2. The method of claim 1, wherein the incident is at least one of a problem, a runtime error, a failure, and an unhandled situation in a program.

3. The method of claim 1, wherein the hints and symptom entries in the knowledge base identify the incident and dynamic tuning information associated with the incident.

4. The method of claim 1, wherein the recovery actions are at least one of capturing data, dumping data, and returning control to the server.

5. The method of claim 4, wherein the captured data is logged.

6. The method of claim 4, wherein the dumped data is logged.

7. The method of claim 1, wherein the updating step is based on a specified time interval.

8. The method of claim 1, wherein the updating step is based on discovering changes to the hints and symptom entries in the knowledge base.

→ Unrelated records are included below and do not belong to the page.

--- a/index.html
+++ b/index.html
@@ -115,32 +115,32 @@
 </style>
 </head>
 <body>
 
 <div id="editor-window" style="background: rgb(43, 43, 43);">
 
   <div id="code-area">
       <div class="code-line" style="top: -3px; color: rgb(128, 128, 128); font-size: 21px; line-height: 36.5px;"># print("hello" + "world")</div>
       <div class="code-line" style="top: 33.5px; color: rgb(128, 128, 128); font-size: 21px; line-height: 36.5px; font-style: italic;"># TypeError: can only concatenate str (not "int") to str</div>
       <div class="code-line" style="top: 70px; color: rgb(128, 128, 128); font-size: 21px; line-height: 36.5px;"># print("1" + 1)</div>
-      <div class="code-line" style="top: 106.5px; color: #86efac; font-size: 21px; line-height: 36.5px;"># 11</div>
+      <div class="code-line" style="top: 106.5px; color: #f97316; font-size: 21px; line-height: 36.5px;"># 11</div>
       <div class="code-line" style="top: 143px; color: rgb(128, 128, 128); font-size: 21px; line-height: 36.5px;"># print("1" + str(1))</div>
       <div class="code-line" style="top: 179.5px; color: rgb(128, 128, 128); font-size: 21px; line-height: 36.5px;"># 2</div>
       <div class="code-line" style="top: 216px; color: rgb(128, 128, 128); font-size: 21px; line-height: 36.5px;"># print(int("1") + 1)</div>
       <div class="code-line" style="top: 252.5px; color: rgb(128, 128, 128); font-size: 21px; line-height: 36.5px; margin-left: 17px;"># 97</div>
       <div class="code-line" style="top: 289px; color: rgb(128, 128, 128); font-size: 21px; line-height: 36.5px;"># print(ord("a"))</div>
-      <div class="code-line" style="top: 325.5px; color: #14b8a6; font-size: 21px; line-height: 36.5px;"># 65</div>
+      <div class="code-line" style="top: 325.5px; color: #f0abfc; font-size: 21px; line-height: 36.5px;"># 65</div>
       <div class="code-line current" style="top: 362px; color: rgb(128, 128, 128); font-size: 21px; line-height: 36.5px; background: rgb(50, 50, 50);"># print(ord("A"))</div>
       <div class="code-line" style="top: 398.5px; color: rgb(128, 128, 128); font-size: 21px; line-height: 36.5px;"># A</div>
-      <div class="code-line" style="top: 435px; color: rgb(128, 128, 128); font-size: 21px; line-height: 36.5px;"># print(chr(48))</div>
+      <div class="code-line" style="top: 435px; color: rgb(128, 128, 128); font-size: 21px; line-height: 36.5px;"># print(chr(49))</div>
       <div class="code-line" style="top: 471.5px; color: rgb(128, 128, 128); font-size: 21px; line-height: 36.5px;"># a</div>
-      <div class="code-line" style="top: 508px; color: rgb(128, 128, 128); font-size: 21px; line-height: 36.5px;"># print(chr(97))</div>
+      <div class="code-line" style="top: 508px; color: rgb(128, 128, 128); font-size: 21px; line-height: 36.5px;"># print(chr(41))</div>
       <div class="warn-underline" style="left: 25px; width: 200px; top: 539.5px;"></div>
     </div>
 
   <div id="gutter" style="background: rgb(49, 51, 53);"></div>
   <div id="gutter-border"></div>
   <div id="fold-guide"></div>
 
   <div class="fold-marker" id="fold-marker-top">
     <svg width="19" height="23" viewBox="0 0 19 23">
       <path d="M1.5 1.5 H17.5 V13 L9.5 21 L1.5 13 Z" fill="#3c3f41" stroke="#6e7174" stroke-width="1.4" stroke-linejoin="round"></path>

9. The method of claim 1, wherein a system administrator maintains the hints and symptom entries in the knowledge base.

10. The method of claim 1, wherein a service provider maintains the hints and symptom entries in the knowledge base.

11. The method of claim 9, wherein the hints and symptom entries in the knowledge base are maintained remotely.

12. The method of claim 1, wherein the analyzing step is performed by a rule based engine.

13. A data processing system comprising:

a bus system;

a communications unit connected to the bus system;

a memory connected to the bus system, wherein the memory includes as set of instructions; and

a processing unit connected to the bus system, wherein the processing unit executes the set of instructions to retrieve dynamic tuning information from a local cache of rules for decision making; update the local cache of rules for decision making based on hints and symptom entries in a knowledge base to form an updated local cache of rules for decision making; receive an incident by a runtime error controller; and analyze the updated local cache of rules for decision making to determine a recovery action for the incident.

14. A data processing system for dynamically tuning recovery actions in a server, the data processing system comprising:

retrieving means for retrieving dynamic tuning information from a local cache of rules for decision making;

updating means for updating the local cache of rules for decision making based on hints and symptom entries in a knowledge base to form an updated local cache of rules for decision making;

receiving means for receiving an incident by a runtime error controller; and

analyzing means for analyzing the updated local cache of rules for decision making to determine a recovery action for the incident.

15. A computer program product in a computer readable medium for dynamically tuning recovery actions in a server, the computer program product comprising:

first instructions for retrieving dynamic tuning information from a local cache of rules for decision making;

second instructions for updating the local cache of rules for decision making based on hints and symptom entries in a knowledge base to form an updated local cache of rules for decision making;

third instructions for receiving an incident by a runtime error controller; and

fourth instructions for analyzing the updated local cache of rules for decision making to determine a recovery action for the incident.